People vote on the US presidential election at Santa Monica City Hall on November 8, 2016 in Santa Monica, California. (Photo by AFP)

Former UK Independence Party (UKIP) leader Nigel Farage has blasted US Republican lawmakers for opposing President Donald Trump, saying Americans voted for change but the GOP is blocking it.

"The political revolution of 2016 with Brexit and with Trump was people voting for change, real, fundamental change. And here we are in the middle of the following year and that change isn't happening," Farage, who Trump has once said would be great as the UK’s ambassador to Washington, said on Fox News on Sunday.

"What's so frustrating on both sides of the pond is that there are people who masquerade as conservatives in order to get themselves elected and are now damaging the attempt for us to get a clean Brexit, stopping the president from getting his agenda through Congress, and I think there is something very fundamental at stake here, it is people's faith and belief in the whole Democratic process," the Brexit campaigner added.

Farage's comments come after the Republican-controlled Senate failed to pass legislation to repeal Obamacare, another humiliating defeat for Trump.

A Reuters/Ipsos opinion poll released on Saturday shows nearly two-thirds of Americans want to either keep or modify Obamacare, and a majority of Americans want Congress to turn its attention to other priorities, the survey found.
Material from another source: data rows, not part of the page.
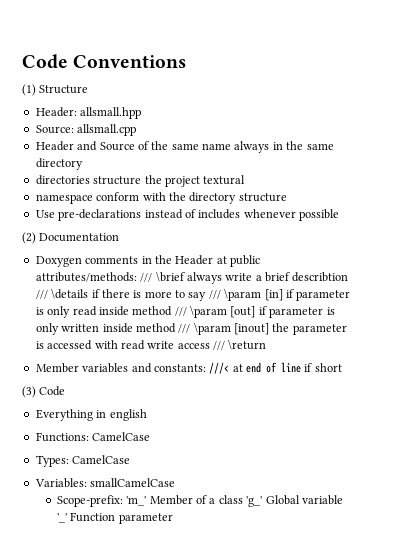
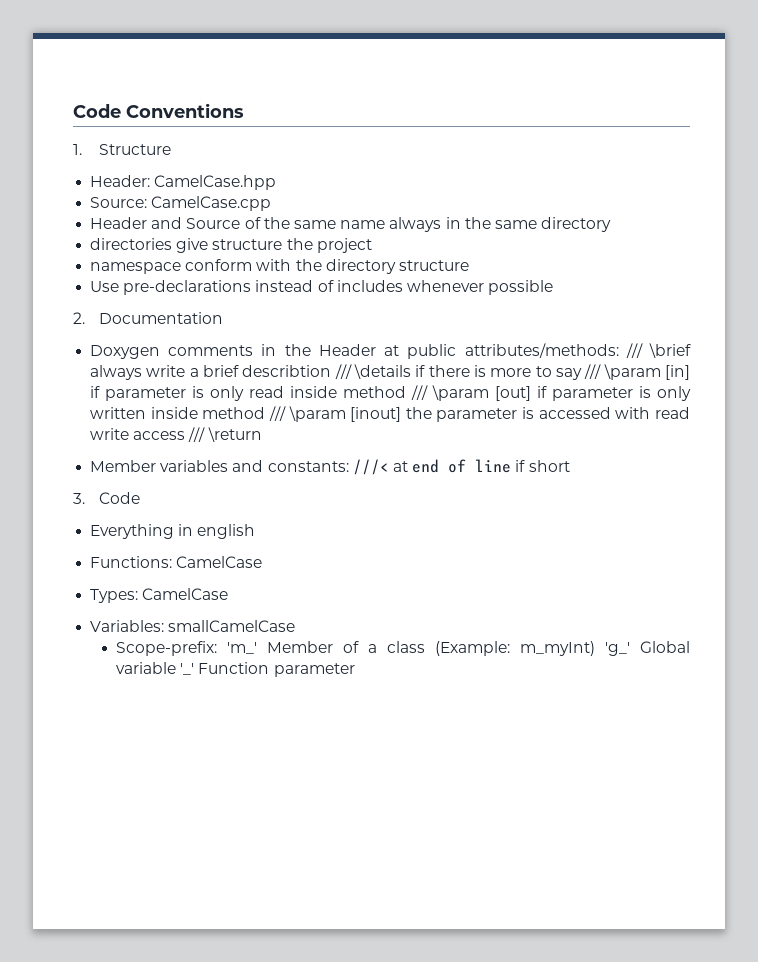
- (1) Structure
+ 1. Structure
- Header: allsmall.hpp
+ Header: CamelCase.hpp
- Source: allsmall.cpp
+ Source: CamelCase.cpp
- directories structure the project textural
+ directories give structure the project
- (2) Documentation
+ 2. Documentation
- (3) Code
+ 3. Code
- Scope-prefix: 'm_' Member of a class 'g_' Global variable '_' Function parameter
+ Scope-prefix: 'm_' Member of a class (Example: m_myInt) 'g_' Global variable '_' Function parameter

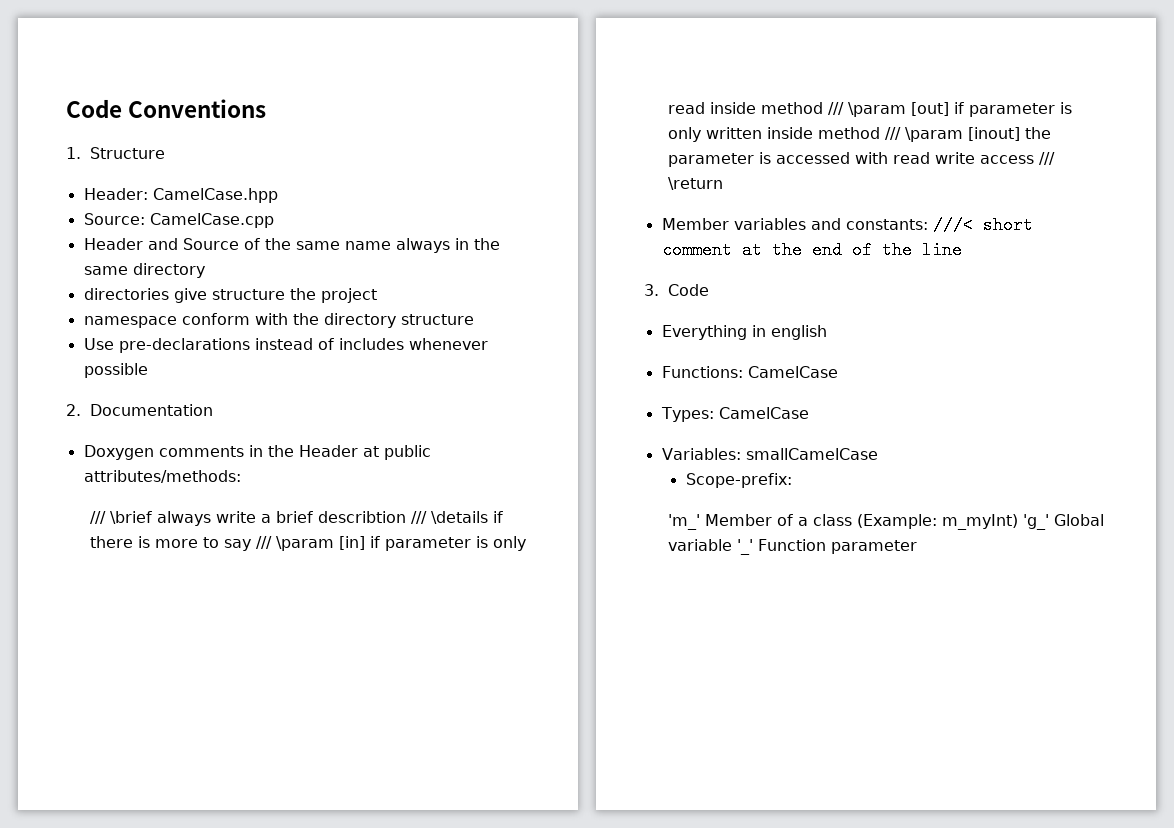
- Doxygen comments in the Header at public attributes/methods: /// \brief always write a brief describtion /// \details if there is more to say /// \param [in] if parameter is only read inside method /// \param [out] if parameter is only written inside method /// \param [inout] the parameter is accessed with read write access /// \return
+ Doxygen comments in the Header at public attributes/methods:
+ /// \brief always write a brief describtion /// \details if there is more to say /// \param [in] if parameter is only read inside method /// \param [out] if parameter is only written inside method /// \param [inout] the parameter is accessed with read write access /// \return
- Member variables and constants: ///< at end of line if short
+ Member variables and constants: ///< short comment at the end of the line
- Scope-prefix: 'm_' Member of a class (Example: m_myInt) 'g_' Global variable '_' Function parameter
+ Scope-prefix:
+ 'm_' Member of a class (Example: m_myInt) 'g_' Global variable '_' Function parameter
The law, which helped 20 million people obtain health insurance, has steadily grown more popular.

Member of the European Parliament and former leader of the anti-EU UK Independence Party (UKIP) Nigel Farage gestures as he speaks at the European Parliament in Strasbourg, eastern France, on April 5, 2017. (Photo by AFP)

In June last year, nearly 52 percent of Britons opted to leave the bloc during the EU referendum. Farage was one of the prominent Leave campaigners.

The United Kingdom formally triggered the Brexit process on March 29 and divorce negotiations officially began on June 19. But several British politicians are now reluctant to leave the EU, saying it would damage the country’s economy.